Justin Townes Earle's The Good Life
When you’re the son of a bona fide Americana music legend, and named after one of greatest songwriters of the genre (Townes Van Zandt), expectations are high. With his full-length debut, The Good Life, Justin Townes Earle delivers everything expected of him in spades. Not content to merely mimic his dad’s work, the younger Earle takes his impressive songwriting skills in a number of diverse directions. Whereas his pappy’s music tends to draw more from both rock and folk worlds, the younger Earle instead goes in the other direction, pulling the best from the Tennessee and Texas hillbilly traditions.

Justin Townes Earle’s The Good Life

Growing up in a musical household, Earle had the opportunity to soak in all sorts of influences, and it shows in his work. An eerily-mature songwriter that is skilled beyond his years, Earle easily weaves together story-songs in his dad’s image, but with his own voice and a widely differing soundtrack. The title track from The Good Life is a delicious ‘60s-styled country throwback that sounds like a classic Faron Young tune, while the heartbreaking “Who Am I To Say” is reminiscent of namesake Van Zandt’s stark folk poetry.

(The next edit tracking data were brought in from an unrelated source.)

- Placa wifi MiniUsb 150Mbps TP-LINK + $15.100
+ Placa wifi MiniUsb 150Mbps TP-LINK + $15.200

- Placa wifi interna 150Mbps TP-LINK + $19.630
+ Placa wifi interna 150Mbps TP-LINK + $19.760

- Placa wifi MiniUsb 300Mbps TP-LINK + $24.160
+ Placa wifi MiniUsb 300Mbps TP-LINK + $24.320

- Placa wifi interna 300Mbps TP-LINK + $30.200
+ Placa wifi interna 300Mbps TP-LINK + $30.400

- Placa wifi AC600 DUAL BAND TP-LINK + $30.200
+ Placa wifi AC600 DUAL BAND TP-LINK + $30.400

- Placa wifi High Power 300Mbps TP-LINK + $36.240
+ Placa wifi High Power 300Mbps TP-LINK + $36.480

Other songs on The Good Life showcase Earle’s mastery of a diverse range of country styles. “Lone Pine Hill” is a haunting Western dirge and “What Do You Do When You’re Lonesome” is a weepy Texas dancehall ballad. “South Georgia Sugar Babe” is a bluesy, Southern rock/R&B hybrid with gumbo-funk rhythms while “Lonesome And You,” with its mournful steel guitar and slow shuffle, is the sort of honky-tonk country that Ernest Tubb could crank out in his sleep. “Turn Out My Lights” is a delicate, finely-crafted folk ballad…and about as close as Justin gets to sounding like his famous father. 

The Reverend’s Bottom Line

The vocals on The Good Life are warm, certain and soulful throughout, and producer R.S. “Bobby” Field’s deft hand and extensive roots-music knowledge allowed him to bring out the best in Earle, perfectly capturing the artist’s eclectic sound. With boundless ambition and loads of talent, Earle easily ties together strains of roots-rock, folk-blues, Tex-Mex, Western Swing, and traditional country in the creation of an amazing, remarkable debut album. (Bloodshot Records, released February 1, 2008)

Review originally published by the Trademark of Quality (TMQ) blog...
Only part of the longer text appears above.